Flexible and Conductive Membrane with Ultrahigh Porosity and Polysulfide-Conversion Catalytic Activity for Large-Scale Preparation of Li–S Batteries

Abstract

Li–S batteries still have various problems, including volume expansion, low S conductivity, and shuttling effect of polysulfides (LiPSs), requiring resolution. Herein, polyvinylidene fluoride (PVDF) is combined with carbon nanotubes (CNTs) and Fe2O3 through a one-step phase-inversion process to form a highly flexible and conductive membrane as a functional Li–S battery interlayer. The CNT skeleton is tightly entangled and crosslinked by PVDF to form a hierarchically porous framework, which is suitable for fast Li+ and electron transport and volumetric expansion of S and facilitated electrolyte diffusion.

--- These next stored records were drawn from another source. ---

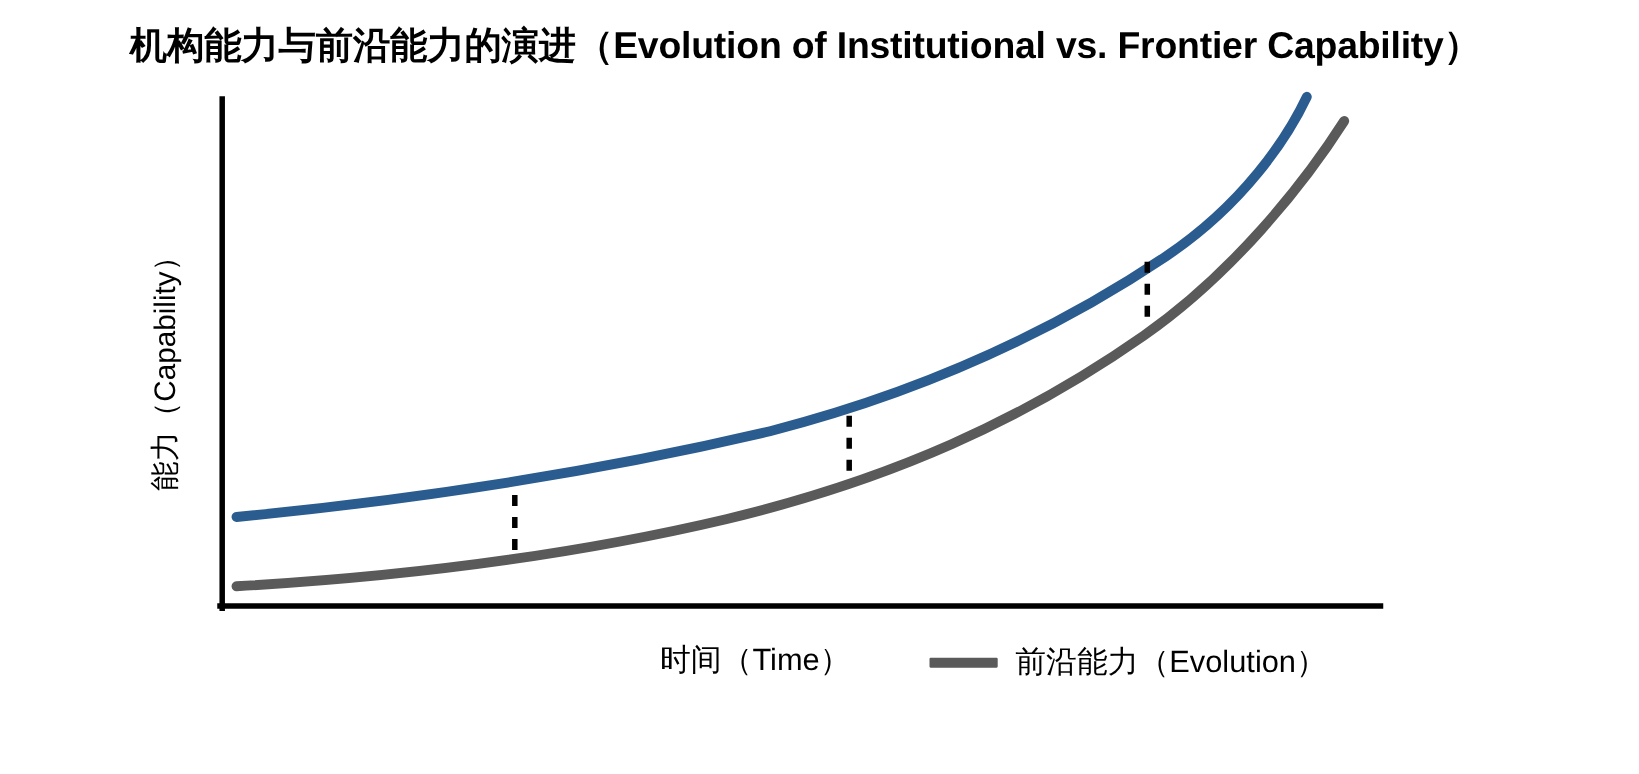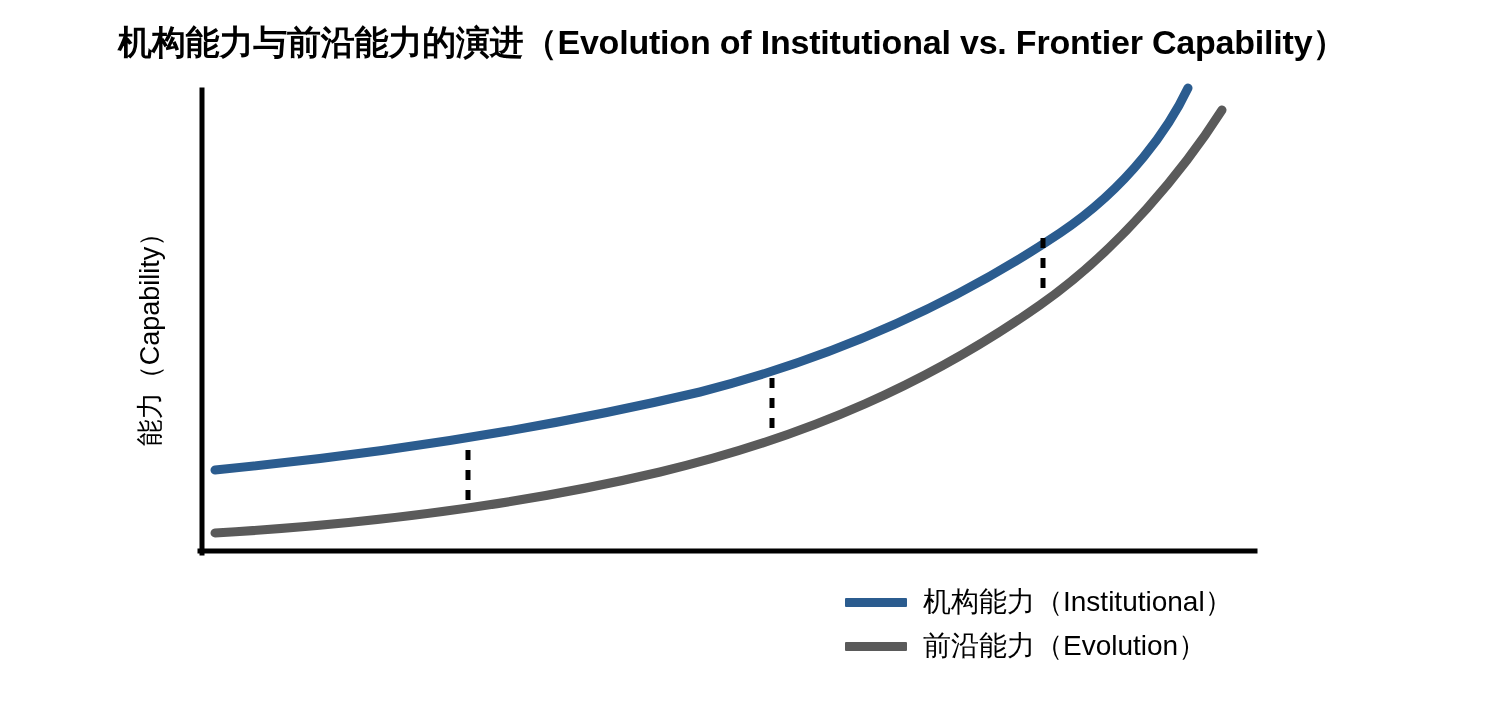--- a/index.html
+++ b/index.html
@@ -112,6 +112,7 @@
 
   <div class="y-axis-label">能力（Capability）</div>
 
+  <div class="x-axis-label">时间（Time）</div>
 
   <div class="legend">
     <div class="legend-row">

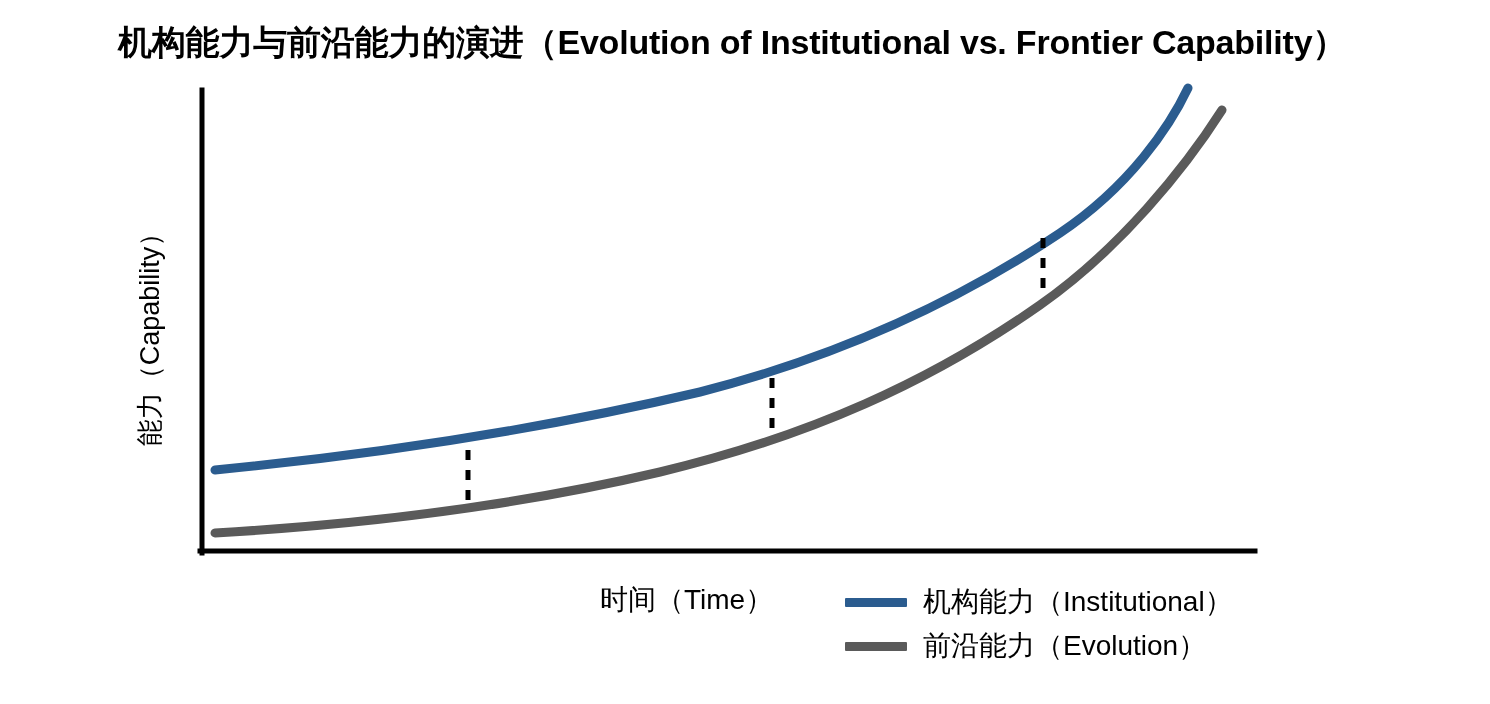--- a/index.html
+++ b/index.html
@@ -116,10 +116,6 @@
 
   <div class="legend">
     <div class="legend-row">
-      <span class="legend-swatch" id="swatch-0" style="background: rgb(43, 92, 143);"></span>
-      <span class="legend-text">机构能力（Institutional）</span>
-    </div>
-    <div class="legend-row">
       <span class="legend-swatch" id="swatch-1" style="background: rgb(90, 90, 90);"></span>
       <span class="legend-text">前沿能力（Evolution）</span>
     </div>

Additionally, the strongly negative F atoms can accelerate Li+ transport, promoting the fast redox reaction between S species and Li+. Furthermore, the uniformly doped Fe2O3 nanoparticles provide abundant active sites and broad reaction interfaces for highly efficient LiPS anchoring and catalytic conversion. Li–S batteries with the membrane as the interlayer exhibit an excellent cycle performance and reversible capacity of 631.2 mAh g–1 after 400 cycles at 1 C. Furthermore, in situ Raman spectroscopy shows that long-chain Li2S8 decreases, indicating that the interlayer can alleviate the shuttle of soluble LiPSs. This proposed strategy advances the practical application of Li–S batteries due to the facile and scalable production of the flexible membrane.